眉を顰めあからさまに嫌な表情を出した森くんに目配せしてから、それが出来ない難しさと現状を訴えてはみたが
『だからなんです?去って行く人間が訴えてもどうしようもないでしょう』
と、まだ退職願いすら申し入れていないのに、退職が決定したかの様な発言をされ、嫌な形でそれがスタッフ間に伝えられてしまった。
課長が上層部の会議に顔を出している今日に限ってこういう嫌がらせをしてくる辺り、本当に嫌な奴だと思う。
里絵が退職し、レセプトと日直が出来る人材が減った今、残ったスタッフで力を合わせて頑張っていこうってなるこの時期にわざわざ水を差す様な事を言ってくる。
ミーティングが終わるとサッサと自分の席に戻った課長代理を横目で睨みながら花井さんは子供の様に嫌々を繰り返している。

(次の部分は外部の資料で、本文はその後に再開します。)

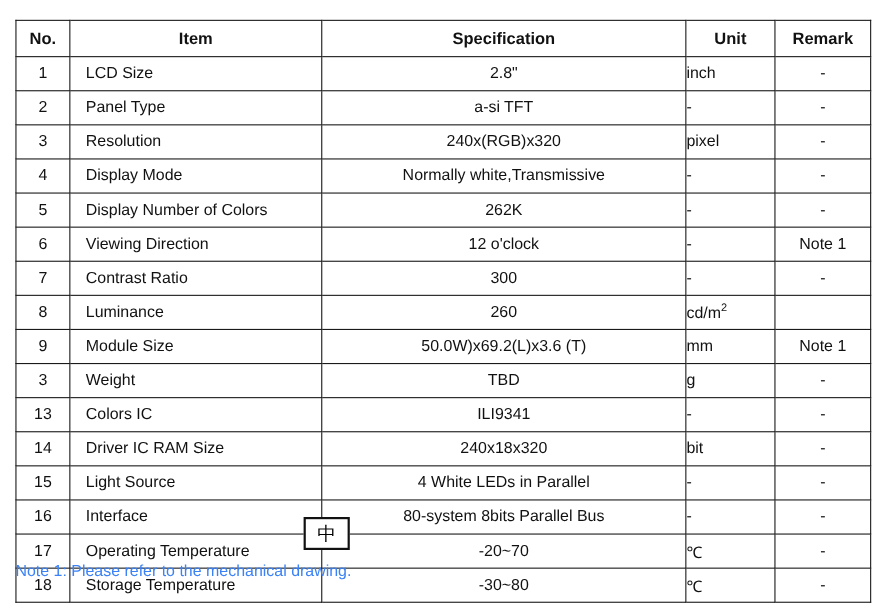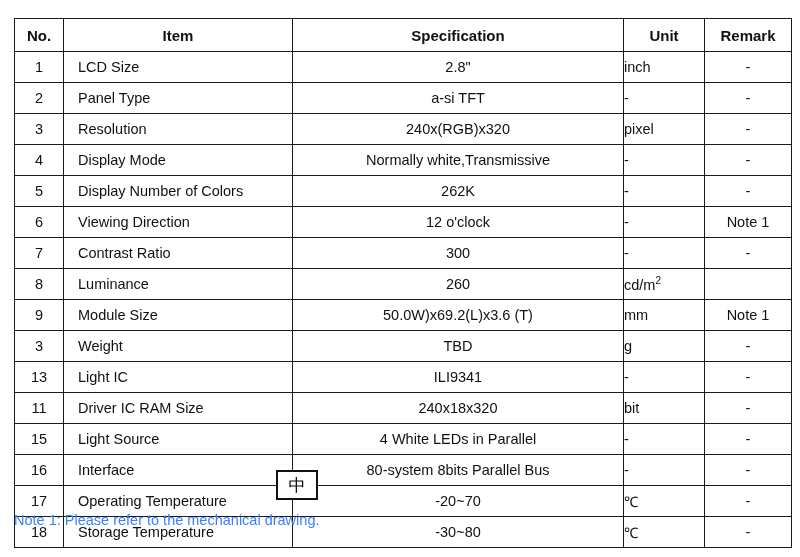--- a/index.html
+++ b/index.html
@@ -169,7 +169,7 @@
       </tr>
       <tr>
         <td class="col-no">13</td>
-        <td class="col-item">Light IC</td>
+        <td class="col-item">Colors IC</td>
         <td class="col-spec">ILI9341</td>
         <td class="col-unit">-</td>
         <td class="col-remark">-</td>

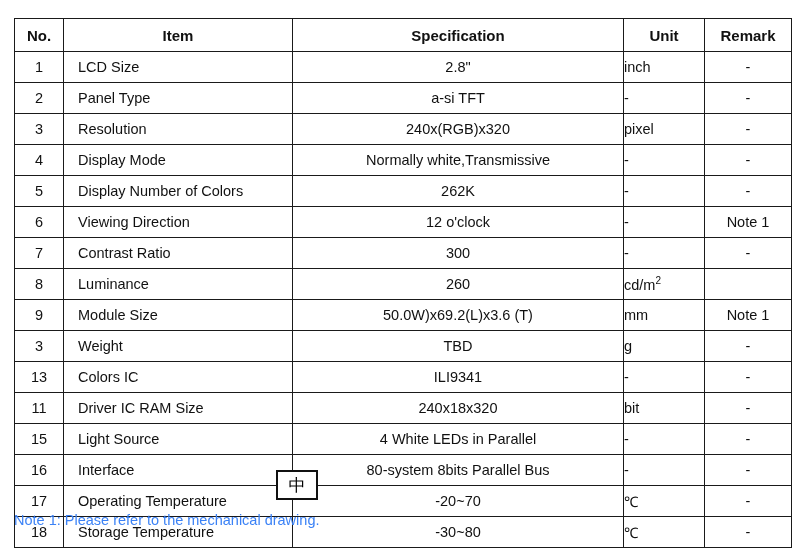--- a/index.html
+++ b/index.html
@@ -175,7 +175,7 @@
         <td class="col-remark">-</td>
       </tr>
       <tr>
-        <td class="col-no">11</td>
+        <td class="col-no">14</td>
         <td class="col-item">Driver IC RAM Size</td>
         <td class="col-spec">240x18x320</td>
         <td class="col-unit">bit</td>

「嫌ですって言うなら自分も辞める事を考えるしかないんじゃないですか」
石橋くんはハアっと溜息をつきながら花井さんに言葉を投げかける。
「辞めるって決めるのは個人の自由ですよ。大病院の正社員、それってまあブランドみたいなものじゃないですか、ここの実態を知らない人が聞けば『わあ凄い』ってみんな言うくらい。それを辞めるって真剣に悩んで考えて出した結論でしょ、その人が考えて決めた事に対して俺達が出来る事は気持ちよく送り出す事ぐらいじゃないですか?」
石橋くんはそういうと、
「それに、此処にずっと居たって正社員っていうだけで他に何か得する事ありますか?俺は無いと思いますよ。女性って言うだけで見下されて嫌味言われるような職場ですよ?モモさんくらいの人ならもっと能力発揮出来るところで、スタッフを大事にしてくれる所で働くべきです。良いじゃないですか、此処で働いていたってブランドぶら下げて行くんですよ、新しい職場は大歓迎ですよ。そういう使い方してやりゃいいんです」
私に、みんなにそう言いサッサと仕事に戻った。
…うん、ありがとう石橋君。
そう言ってもらえて嬉しい。
夜になって安西くんにその話をするとクスクス笑いながらも同意していた。
「気持ち良いくらいハッキリ正論言ってくれたね、その彼」
「そうなの、誰も何も言い返せなかったみたい」
「そっか、じゃあとうこが辞めても残るスタッフはどうにかなるかな」
「多分大丈夫なんだろうね、同時期に課長も辞めちゃうから心配はあるけれどね、それは辞めて行く人間の勝手な思いであって、残るスタッフは正社員こそ減るけれど派遣さんやパートさんの中には能力の高い人も何人もいるものね」
そうだね、と安西くんが同意してくれたのを確認してから切り出した。
「在宅医療の方前向きに考えてみようと思うの」
「うん、良いと思うよ」
「受かるかどうかはわからないけれど、いろんな記事やナースさんやドクターの話も聞いて、私はその患者さんと直接関わる事はないけれども、それでも在宅に関われるのなら全力で頑張りたいって思った」
私の決意をしっかりと受け止めて貰えただけでも有難いのに、更には、
「俺も少しだけど在宅医療に関して本読んでみたよ、そこにとうこが進もうとしているのを誇りに思うよ、応援する」
そう力強く背中を押してくれる。